On 25 November 2019, OL Groupe announced exclusive discussions to acquire NWSL club Reign FC, then based in Tacoma, Washington. OL Groupe completed the acquisition on 19 December 2019, for $3.51 million and rebranded the team OL Reign. OL Groupe would hold an 89.5% stake in the company through American holding company OL Groupe LLC, and former Reign owner Bill Predmore would remain CEO and retain a 7.5% stake. Tony Parker also acquired a 3% stake in Reign FC as part of the deal. Due to the NWSL's American franchise structure, OL Groupe also indirectly became a shareholder in the league.

=== Team LDLC partnership ===
On 7 January 2020, eSports club Team LDLC renamed to LDLC OL as part of a partnership with Lyon. The partnership ended on 16 May 2023, and the club would cease operations by the end of July 2023.

=== Other holdings ===
OL Groupe has held a 51% stake in the Medical Academy of Football (Académie Médicale de Football), a stake in futsal and entertainment center chain Le Five, a stake in amusement park SCI Too Fun Parc, and a 10% stake in Brazilian football club Resende.

=== Acquisition by John Textor ===
On 21 June 2022, OL Groupe announced the pending or eventual sale of all shares held by Aulas's holding company Holnest, Pathé, and IDG Capital to Eagle Football Holdings, a holding company controlled by American businessman John Textor and including Jamie Salter. Eagle Football Holdings owned 40% of English club Crystal Palace, 80% of Belgian club R.W.D. Molenbeek and 90% of Brazilian club Botafogo. The agreement would retain Aulas as CEO for at least three years and retain OL Groupe's executive committee.

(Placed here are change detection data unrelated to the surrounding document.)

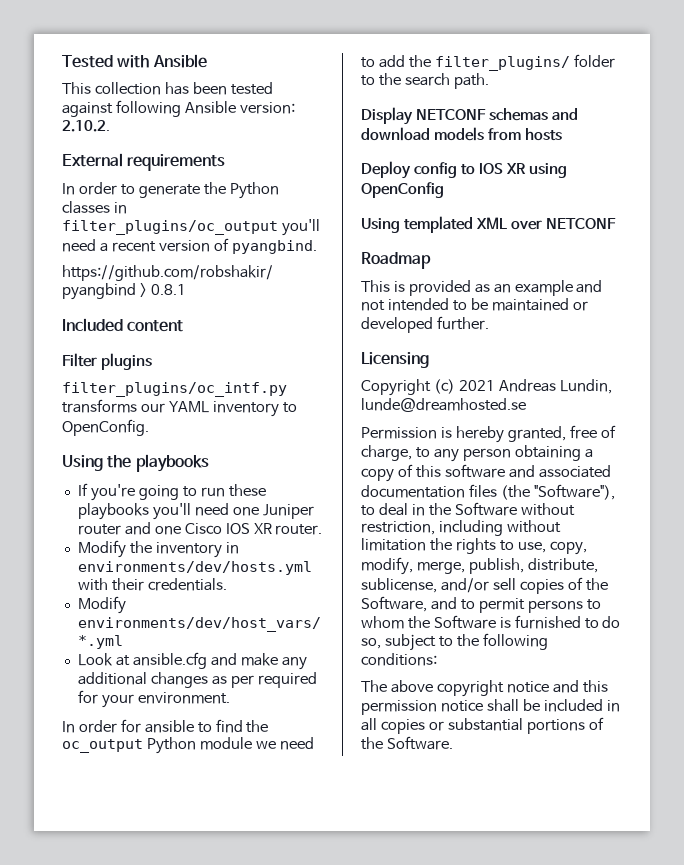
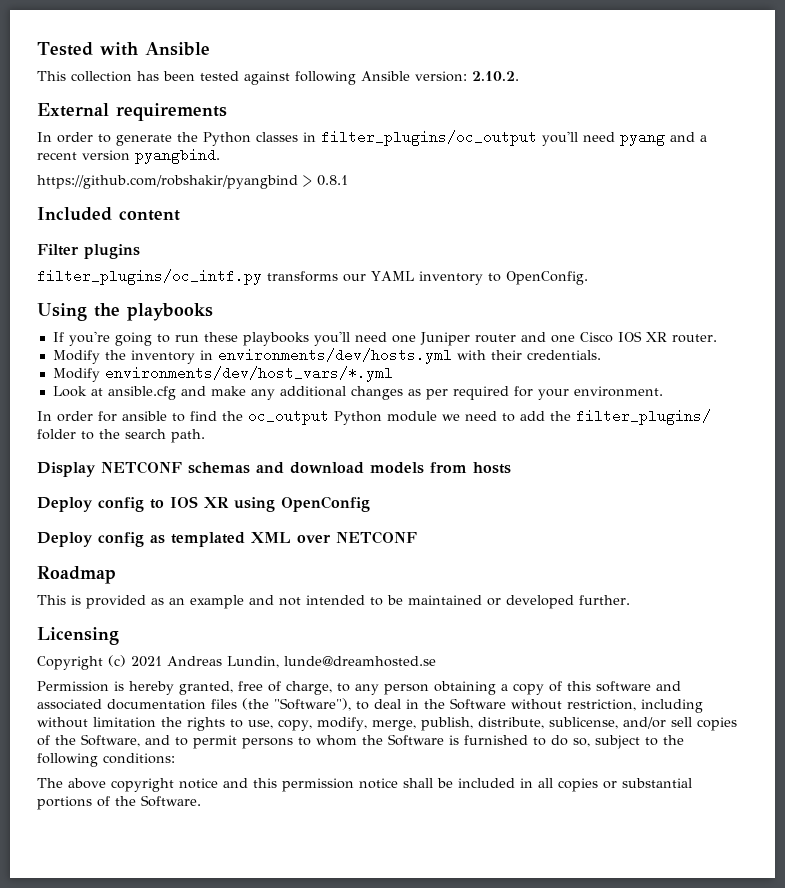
- In order to generate the Python classes in filter_plugins/oc_output you'll need a recent version of pyangbind.
+ In order to generate the Python classes in filter_plugins/oc_output you'll need pyang and a recent version pyangbind.
- Using templated XML over NETCONF
+ Deploy config as templated XML over NETCONF

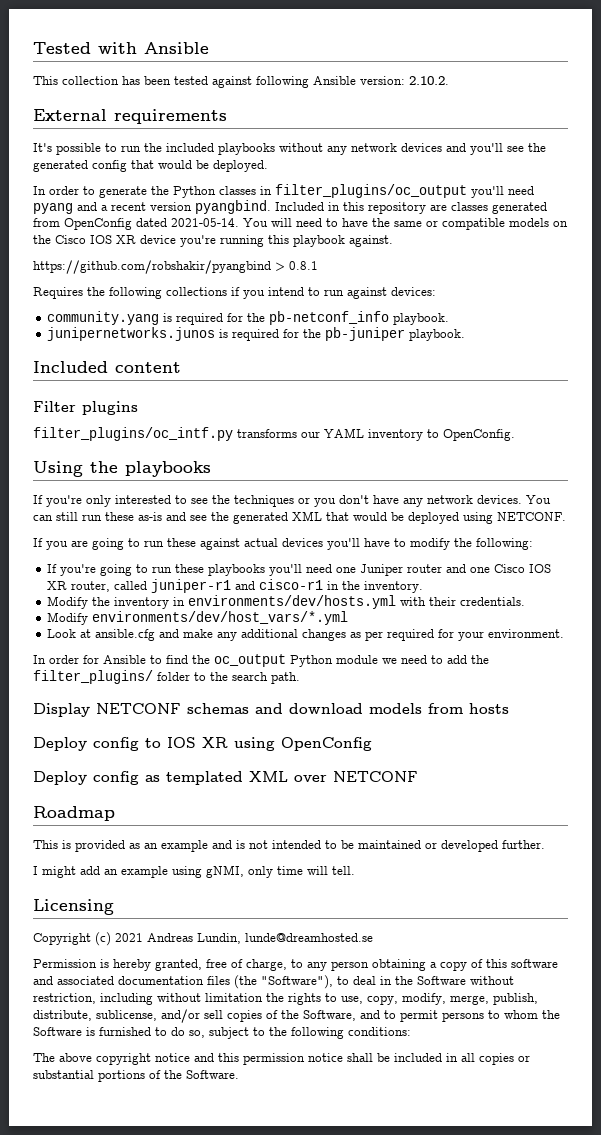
+ It's possible to run the included playbooks without any network devices and you'll see the generated config that would be deployed.
- In order to generate the Python classes in filter_plugins/oc_output you'll need pyang and a recent version pyangbind.
+ In order to generate the Python classes in filter_plugins/oc_output you'll need pyang and a recent version pyangbind. Included in this repository are classes generated from OpenConfig dated 2021-05-14. You will need to have the same or compatible models on the Cisco IOS XR device you're running this playbook against.
  https://github.com/robshakir/pyangbind > 0.8.1
+ Requires the following collections if you intend to run against devices:
+ community.yang is required for the pb-netconf_info playbook.
+ junipernetworks.junos is required for the pb-juniper playbook.
+ If you're only interested to see the techniques or you don't have any network devices. You can still run these as-is and see the generated XML that would be deployed using NETCONF.
+ If you are going to run these against actual devices you'll have to modify the following:
- If you're going to run these playbooks you'll need one Juniper router and one Cisco IOS XR router.
+ If you're going to run these playbooks you'll need one Juniper router and one Cisco IOS XR router, called juniper-r1 and cisco-r1 in the inventory.
- In order for ansible to find the oc_output Python module we need to add the filter_plugins/ folder to the search path.
+ In order for Ansible to find the oc_output Python module we need to add the filter_plugins/ folder to the search path.
- This is provided as an example and not intended to be maintained or developed further.
+ This is provided as an example and is not intended to be maintained or developed further.
+ I might add an example using gNMI, only time will tell.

However, Aulas resigned on 8 May 2023, less than a year after the sale's announcement. Eagle Football named Aulas honorary chairman of OL Groupe and gave him €10 million in exit compensation, and named Textor interim CEO of OL Groupe.

=== Sale of OL Féminine and OL Reign ===
On 13 April 2023, L'Équipe reported that Textor would sell 52% of OL Groupe's women's association football team OL Féminin to American businesswoman Y. Michele Kang, who owns the NWSL's Washington Spirit. OL Groupe denied the report, and instead confirmed that it had instead hired an investment bank to facilitate the sale of its NWSL club OL Reign. On 16 May, OL Groupe and Kang announced the formation of a separate holding company that would consist of the Washington Spirit and OL Féminin, in which Kang would have a controlling 52% stake, the OL Groupe-affiliated OL Association a 36% stake, and OL Groupe a 12% stake in exchange for a 50-year license of the OL brand. Kang would also join OL Groupe's board of directors. As of 17 May 2023, the deal was pending approval of the NWSL and French regulators. Textor said he expects to sell OL Reign for €50 million, and Kang's deal for OL Féminin valued the European side at $54.4 million.

On 17 June 2023, L'Equipe reported that French football financial overseers Direction Nationale du Contrôle de Gestion (DNCG) was prepared to sanction Lyon if it failed to account for €60 million before 30 June. The sanctions were announced on 4 July, with Lyon's wage bill and transfers subject to DNCG supervision. Following his appointment as chief executive officer in succession of Aulas, Santiago Cucci noted that while multiple offers for OL Reign had been made with a minimum sale price of $53 million, the club had not yet been sold as of 6 July. Cucci was formerly CEO of the American Dockers clothing brand and had no prior experience in football.

=== Name change ===
On 2 April 2024, the company announced that it had changed its name from OL Groupe to Eagle Football Group. The new corporate name became officially adopted on 31 March 2024. In 2026, the group is rebranding as OL Groupe.